TSGMedia: Im März 2020 kam es zum Lockdown und ein richtiges Fußballjahr kam 2020 nicht zu stande. Wie habt ihr es weggesteckt?

Deniz: Diese Lockdown-Phase hat uns menschlich doch ziemlich getroffen. Uns war der zwischenmenschliche Umgang untereinander und auch mit den Spielern super wichtig. Sicherlich hingen ein paar Kollegen etwas durch, aber das konnten wir uns nicht erlauben. In einer internen Besprechung im Sommer flogen dann mal kurz die Fetzen, denn in der Krise zeigt sich der wahre Charakter. Danach haben wir hier alle angepackt, die Bauprojekte wurden dann alle auf einmal angestoßen und verwirklicht. Corona hat dem Verein nicht geschadet, sondern eher weitergebracht. Sponsoren und Unterstützer sind alle dabei geblieben und wir konnten auch noch neue dazu gewinnen. Viele strukturelle Dinge haben wir dort erledigen können. Ich denke, dass wir super aufgestellt sind.

Nichtsdestotrotz finde ich den Preis den die Kinder und Jugendlichen bezahlen viel zu hoch. Die Politik muss da differenzieren. Ich wünsche mir, dass das Training analog zu den Schulöffnungen wieder fortgeführt wird.
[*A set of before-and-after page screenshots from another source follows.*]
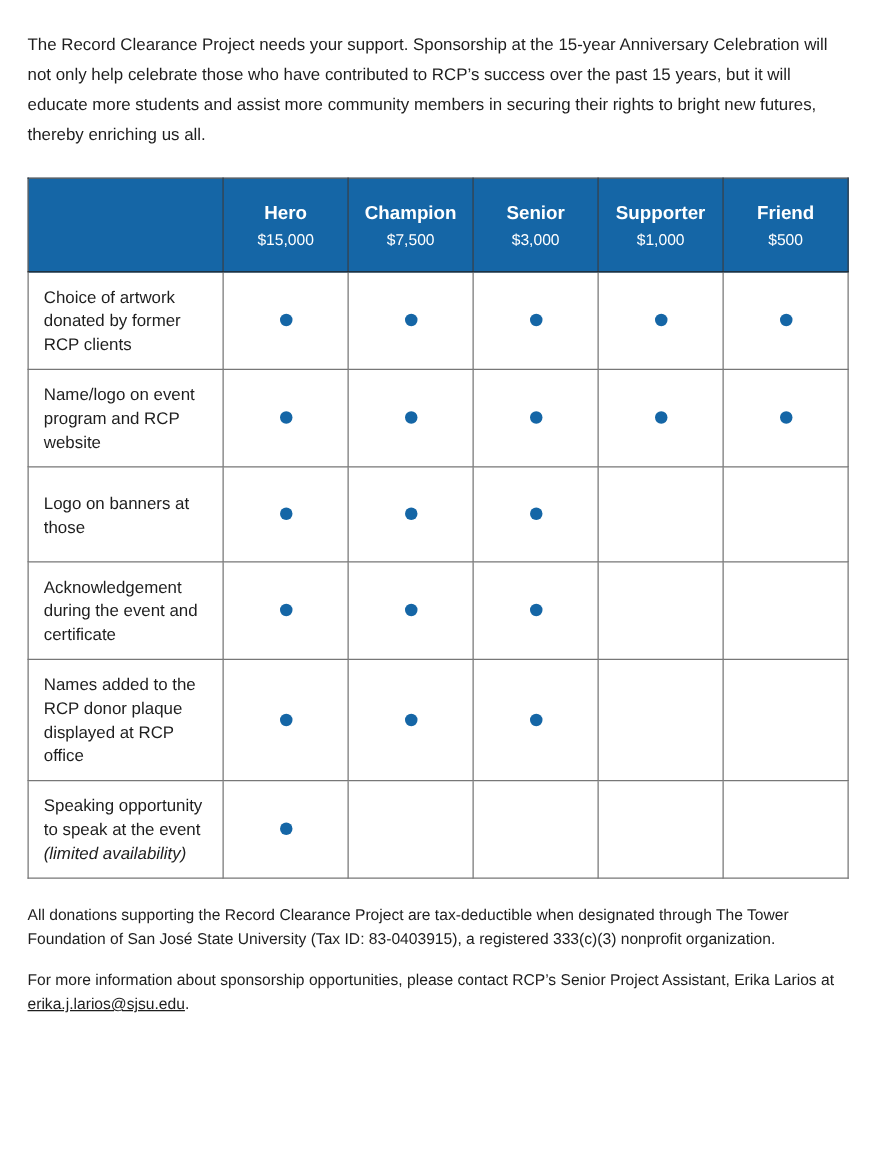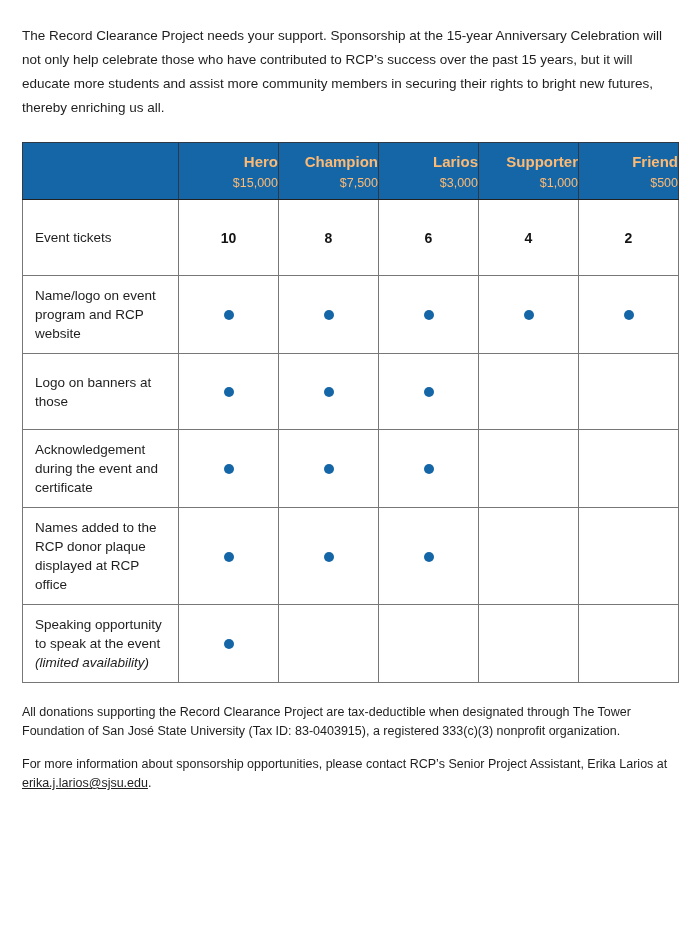--- a/index.html
+++ b/index.html
@@ -34,9 +34,9 @@
 
   thead th {
     background: var(--blue, #1566a6);
-    color: #fdba74;
-    height: 57px;
-    text-align: right;
+    color: #ffffff;
+    height: 75px;
+    text-align: center;
     vertical-align: middle;
     border: 1px solid #2e3b46;
     border-bottom: 1px solid #222222;

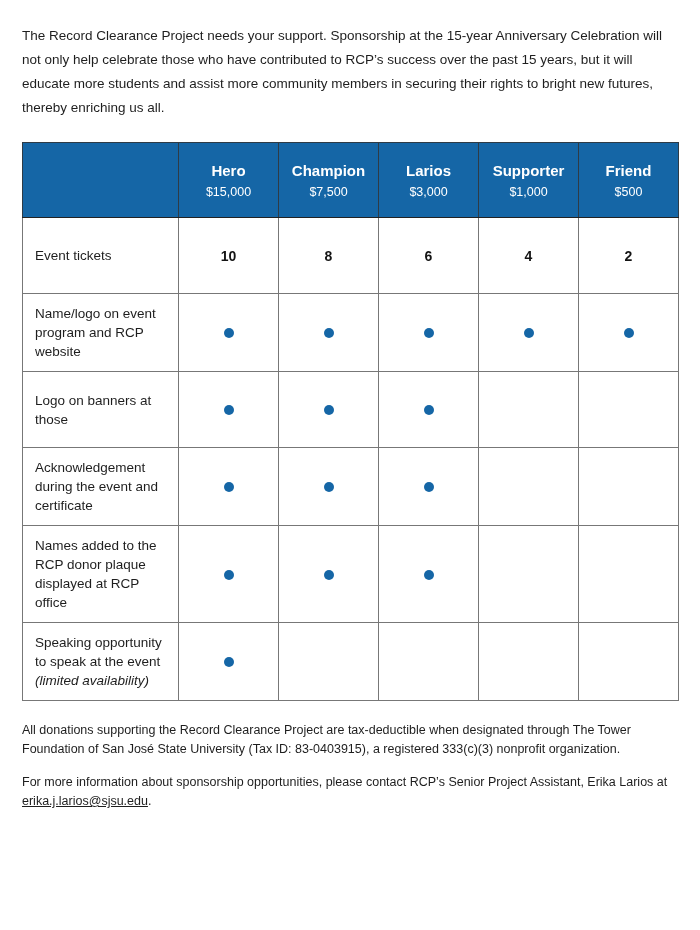--- a/index.html
+++ b/index.html
@@ -105,7 +105,7 @@
             <div class="tier-price">$7,500</div>
           </th>
           <th>
-            <div class="tier-name">Larios</div>
+            <div class="tier-name">Senior</div>
             <div class="tier-price">$3,000</div>
           </th>
           <th>

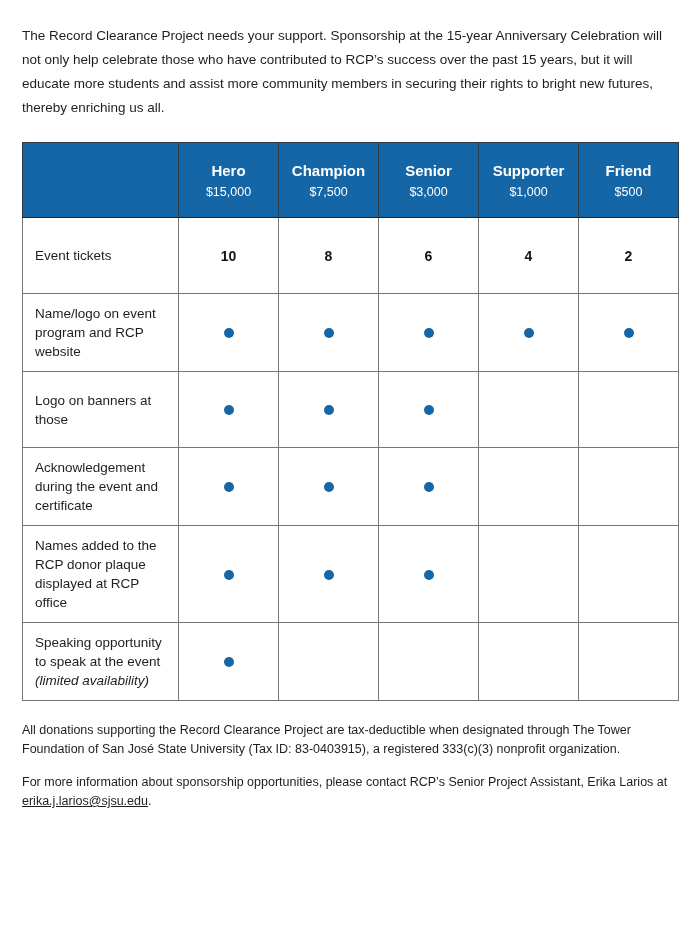--- a/index.html
+++ b/index.html
@@ -128,6 +128,14 @@
           <td class="tier-cell num">2</td>
         </tr>
         <tr>
+          <th class="row-label">Choice of artwork donated by former RCP clients</th>
+          <td class="tier-cell"><span class="dot"></span></td>
+          <td class="tier-cell"><span class="dot"></span></td>
+          <td class="tier-cell"><span class="dot"></span></td>
+          <td class="tier-cell"><span class="dot"></span></td>
+          <td class="tier-cell"><span class="dot"></span></td>
+        </tr>
+        <tr>
           <th class="row-label">Name/logo on event program and RCP website</th>
           <td class="tier-cell"><span class="dot"></span></td>
           <td class="tier-cell"><span class="dot"></span></td>

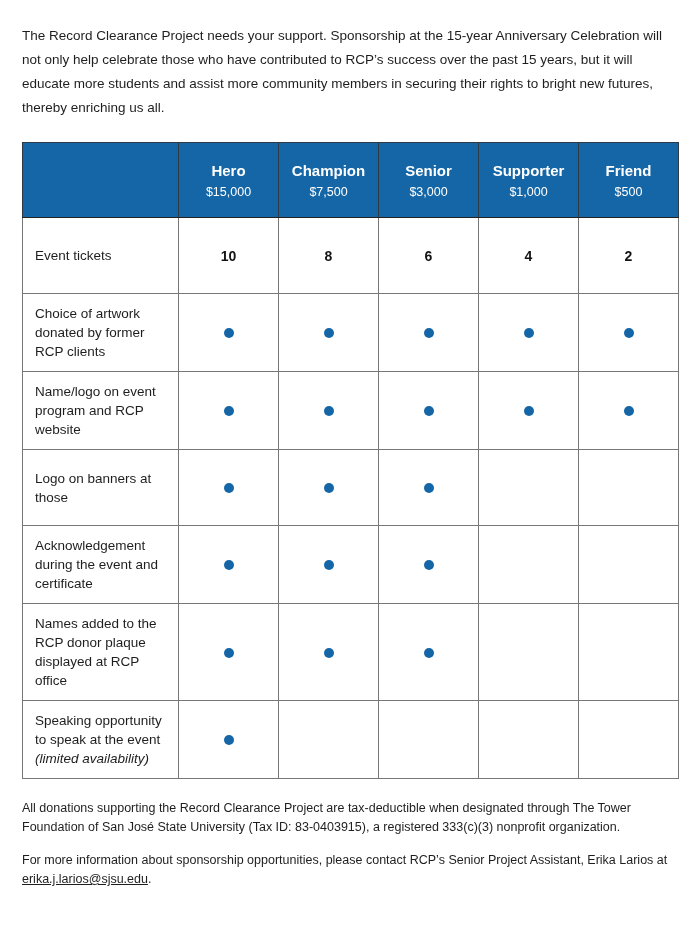--- a/index.html
+++ b/index.html
@@ -120,14 +120,6 @@
       </thead>
     <tbody>
         <tr>
-          <th class="row-label">Event tickets</th>
-          <td class="tier-cell num">10</td>
-          <td class="tier-cell num">8</td>
-          <td class="tier-cell num">6</td>
-          <td class="tier-cell num">4</td>
-          <td class="tier-cell num">2</td>
-        </tr>
-        <tr>
           <th class="row-label">Choice of artwork donated by former RCP clients</th>
           <td class="tier-cell"><span class="dot"></span></td>
           <td class="tier-cell"><span class="dot"></span></td>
Zum Abschluss der Interview-Reihe wagen wir einen kleinen Ausblick:

Strukturell werden wir uns breiter aufstellen müssen. Wir in der Führung müssen noch professioneller arbeiten. Der Social Media bereich wird noch massiv ausgebaut. Ferner stößt unsere Infrastruktur an ihre Grenzen. Das Neue Flutlicht im Stadion und der neue Soccerplatz auf unserem Gelände sollen uns entlasten. Ferner müssen wir kurz- und mittlerfristig die Geschäftsstelle erweitern. Die beiden Büros reichen da nicht. Ein VIP-Bereich soll folgen. Was sich bei uns aber nie ändern wird, ist die Spielerzentrierung. ALLES muss ausgerichtet sein auf die Bedürfnisse der Spieler, denn sie sind der Grund, warum es uns überhaupt gibt!

Im Mai planen wir die nächste Reise nach Auschwitz. Im Juli findet unsere alljährliche Klausurtagung der Trainer erstmals in Österreich für sechs Tage statt und im Dezember wollen wir unseren Ex-Wiesecker Luca Waldschmidt in Lissabon besuchen.